In Senegal, data published by the Directorate of Forecasting and Economic Studies (DPEE) and the International Labour Organization indicate that over 90% of economic units are unregistered and that informal employment far exceeds 80% of total employment. During periods of economic downturn, this capacity plays a stabilizing role. When formal businesses reduce their workforce, street vending, crafts, urban transport, and local services offer immediate alternatives. This buffer function limits abrupt social disruptions and supports household consumption.

This resilience, however, has a downside. Informality generally means low productivity, limited access to bank credit, virtually no social protection, and fragmented taxation. The actors involved contribute through local taxes, municipal fees, or parafiscal levies, but they largely escape income tax and corporate tax. This reduces the national tax base, which weighs on the state's ability to finance infrastructure, education, and healthcare.

The dilemma then becomes clear. Rapid and coercive formalization could broaden the tax base and improve economic traceability, but it risks further destabilizing millions of workers whose margins are already slim. Conversely, maintaining the status quo preserves immediate social equilibrium, but perpetuates a low-yield economy and limits structural transformation.

International experience suggests that effective formalization requires neither coercion nor tax incentives alone. It presupposes an environment where registration provides tangible benefits: access to finance, legal protection, public procurement, and social security. When the costs of formalizing outweigh the expected benefits, rational actors remain on the sidelines.

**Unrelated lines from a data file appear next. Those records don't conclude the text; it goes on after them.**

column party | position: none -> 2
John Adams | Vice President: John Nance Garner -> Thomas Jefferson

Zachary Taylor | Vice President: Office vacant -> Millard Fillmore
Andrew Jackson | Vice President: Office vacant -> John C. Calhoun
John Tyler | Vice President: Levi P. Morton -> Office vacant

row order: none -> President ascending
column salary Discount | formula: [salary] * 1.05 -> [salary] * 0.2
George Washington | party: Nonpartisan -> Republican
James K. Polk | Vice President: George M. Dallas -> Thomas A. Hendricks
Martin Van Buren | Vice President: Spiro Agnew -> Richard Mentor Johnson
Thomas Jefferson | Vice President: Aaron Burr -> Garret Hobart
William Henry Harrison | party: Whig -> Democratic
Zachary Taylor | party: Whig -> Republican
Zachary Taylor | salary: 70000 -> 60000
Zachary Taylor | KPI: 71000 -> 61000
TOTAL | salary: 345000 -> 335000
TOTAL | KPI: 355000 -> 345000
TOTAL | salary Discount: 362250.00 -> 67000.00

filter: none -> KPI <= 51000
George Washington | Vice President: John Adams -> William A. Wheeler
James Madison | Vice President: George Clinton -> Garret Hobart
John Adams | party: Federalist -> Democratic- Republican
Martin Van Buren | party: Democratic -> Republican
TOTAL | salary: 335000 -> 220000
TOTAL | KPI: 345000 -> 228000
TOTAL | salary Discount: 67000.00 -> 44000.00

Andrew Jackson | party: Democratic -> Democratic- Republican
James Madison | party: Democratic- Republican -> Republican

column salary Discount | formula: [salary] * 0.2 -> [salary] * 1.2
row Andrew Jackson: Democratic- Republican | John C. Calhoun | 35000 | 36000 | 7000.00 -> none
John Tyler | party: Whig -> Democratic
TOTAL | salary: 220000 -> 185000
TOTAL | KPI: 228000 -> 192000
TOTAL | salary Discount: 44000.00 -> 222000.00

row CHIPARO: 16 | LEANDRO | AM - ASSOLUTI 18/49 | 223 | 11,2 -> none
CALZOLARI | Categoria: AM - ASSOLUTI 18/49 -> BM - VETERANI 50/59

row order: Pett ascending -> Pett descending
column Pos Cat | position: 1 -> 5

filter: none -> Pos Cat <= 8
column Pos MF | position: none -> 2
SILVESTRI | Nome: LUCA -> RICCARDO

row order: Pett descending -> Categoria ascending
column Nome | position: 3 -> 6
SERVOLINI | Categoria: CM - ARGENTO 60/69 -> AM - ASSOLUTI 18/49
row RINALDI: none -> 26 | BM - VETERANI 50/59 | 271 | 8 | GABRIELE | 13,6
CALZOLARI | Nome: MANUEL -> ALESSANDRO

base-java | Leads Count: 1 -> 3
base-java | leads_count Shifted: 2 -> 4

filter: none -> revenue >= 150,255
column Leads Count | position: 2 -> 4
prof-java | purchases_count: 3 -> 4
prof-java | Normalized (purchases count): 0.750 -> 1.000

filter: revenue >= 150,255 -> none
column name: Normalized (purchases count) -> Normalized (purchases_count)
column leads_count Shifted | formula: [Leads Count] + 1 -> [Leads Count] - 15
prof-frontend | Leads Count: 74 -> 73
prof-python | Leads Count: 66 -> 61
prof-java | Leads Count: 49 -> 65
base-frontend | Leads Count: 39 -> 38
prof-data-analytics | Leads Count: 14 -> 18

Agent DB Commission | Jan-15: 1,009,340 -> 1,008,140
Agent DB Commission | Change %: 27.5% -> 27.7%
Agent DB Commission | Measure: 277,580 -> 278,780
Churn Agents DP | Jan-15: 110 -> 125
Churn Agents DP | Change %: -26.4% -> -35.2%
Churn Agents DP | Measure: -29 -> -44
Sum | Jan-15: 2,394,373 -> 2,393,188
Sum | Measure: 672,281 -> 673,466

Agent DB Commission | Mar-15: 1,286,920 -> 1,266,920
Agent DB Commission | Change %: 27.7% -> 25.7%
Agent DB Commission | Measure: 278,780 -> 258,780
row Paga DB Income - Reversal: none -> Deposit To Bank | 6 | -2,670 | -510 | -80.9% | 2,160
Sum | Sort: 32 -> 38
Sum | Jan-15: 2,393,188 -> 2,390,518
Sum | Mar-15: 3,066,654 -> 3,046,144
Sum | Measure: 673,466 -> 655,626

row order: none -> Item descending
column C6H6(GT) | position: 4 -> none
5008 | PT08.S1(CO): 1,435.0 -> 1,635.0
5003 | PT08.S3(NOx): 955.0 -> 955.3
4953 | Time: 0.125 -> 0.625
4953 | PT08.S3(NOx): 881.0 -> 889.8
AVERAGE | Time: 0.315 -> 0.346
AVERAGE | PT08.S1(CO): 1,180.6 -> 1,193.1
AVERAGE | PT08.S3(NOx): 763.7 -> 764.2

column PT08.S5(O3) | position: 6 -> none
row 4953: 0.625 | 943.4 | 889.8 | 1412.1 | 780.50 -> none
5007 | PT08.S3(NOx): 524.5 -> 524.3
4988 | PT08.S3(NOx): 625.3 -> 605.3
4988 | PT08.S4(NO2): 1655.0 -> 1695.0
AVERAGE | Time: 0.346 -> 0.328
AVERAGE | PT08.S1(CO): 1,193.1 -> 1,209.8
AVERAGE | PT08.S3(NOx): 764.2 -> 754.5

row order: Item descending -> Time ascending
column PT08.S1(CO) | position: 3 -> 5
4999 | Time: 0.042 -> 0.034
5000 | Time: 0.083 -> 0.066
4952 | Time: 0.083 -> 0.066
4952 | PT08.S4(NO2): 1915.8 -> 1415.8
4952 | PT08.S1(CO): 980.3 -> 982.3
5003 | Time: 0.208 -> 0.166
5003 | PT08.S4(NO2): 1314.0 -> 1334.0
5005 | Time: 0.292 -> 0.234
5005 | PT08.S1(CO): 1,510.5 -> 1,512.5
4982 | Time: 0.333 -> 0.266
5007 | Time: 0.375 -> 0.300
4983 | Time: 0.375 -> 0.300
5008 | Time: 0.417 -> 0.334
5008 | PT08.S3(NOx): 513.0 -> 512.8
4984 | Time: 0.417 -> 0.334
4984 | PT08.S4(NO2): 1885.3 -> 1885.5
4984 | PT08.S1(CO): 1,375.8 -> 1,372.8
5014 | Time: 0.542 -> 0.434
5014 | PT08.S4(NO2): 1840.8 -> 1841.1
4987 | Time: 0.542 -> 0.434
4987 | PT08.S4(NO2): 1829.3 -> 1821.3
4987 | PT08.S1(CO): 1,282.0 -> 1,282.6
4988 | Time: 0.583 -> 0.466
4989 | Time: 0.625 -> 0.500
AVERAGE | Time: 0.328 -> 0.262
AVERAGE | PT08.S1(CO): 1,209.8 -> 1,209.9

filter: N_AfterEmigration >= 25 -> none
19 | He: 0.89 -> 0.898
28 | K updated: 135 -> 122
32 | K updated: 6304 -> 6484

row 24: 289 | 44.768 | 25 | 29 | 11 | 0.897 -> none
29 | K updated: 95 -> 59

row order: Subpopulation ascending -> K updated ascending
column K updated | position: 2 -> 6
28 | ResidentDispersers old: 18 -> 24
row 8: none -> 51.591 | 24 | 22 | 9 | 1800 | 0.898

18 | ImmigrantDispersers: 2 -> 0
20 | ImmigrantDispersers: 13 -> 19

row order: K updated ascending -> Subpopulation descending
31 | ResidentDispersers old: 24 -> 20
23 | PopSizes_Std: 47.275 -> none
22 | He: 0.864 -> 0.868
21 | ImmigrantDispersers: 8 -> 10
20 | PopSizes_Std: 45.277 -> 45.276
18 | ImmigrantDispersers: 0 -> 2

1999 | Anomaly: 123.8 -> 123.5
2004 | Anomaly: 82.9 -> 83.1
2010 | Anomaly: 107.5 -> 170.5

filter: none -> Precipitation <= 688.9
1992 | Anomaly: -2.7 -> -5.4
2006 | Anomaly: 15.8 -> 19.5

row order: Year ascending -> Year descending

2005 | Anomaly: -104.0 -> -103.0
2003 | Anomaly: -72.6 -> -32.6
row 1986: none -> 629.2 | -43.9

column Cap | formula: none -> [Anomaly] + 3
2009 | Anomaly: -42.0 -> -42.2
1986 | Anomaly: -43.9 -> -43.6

The issue therefore goes beyond simple taxation. It concerns the quality of institutions, administrative simplification, the reliability of business registries, and access to credible public services. In a context where growth still largely relies on low value-added activities, the transition to a more structured productive fabric requires a gradual approach, capable of recognizing the real contribution of the informal sector while supporting its upgrading.

The informal economy is neither an absolute obstacle nor a sustainable solution in itself. It constitutes both a pragmatic response to the shortcomings of the formal system and a symptom of the economy's structural limitations. Its future trajectory will depend on the ability to transform this diffuse entrepreneurial energy into a more productive foundation, without disrupting the social equilibrium it currently helps to maintain.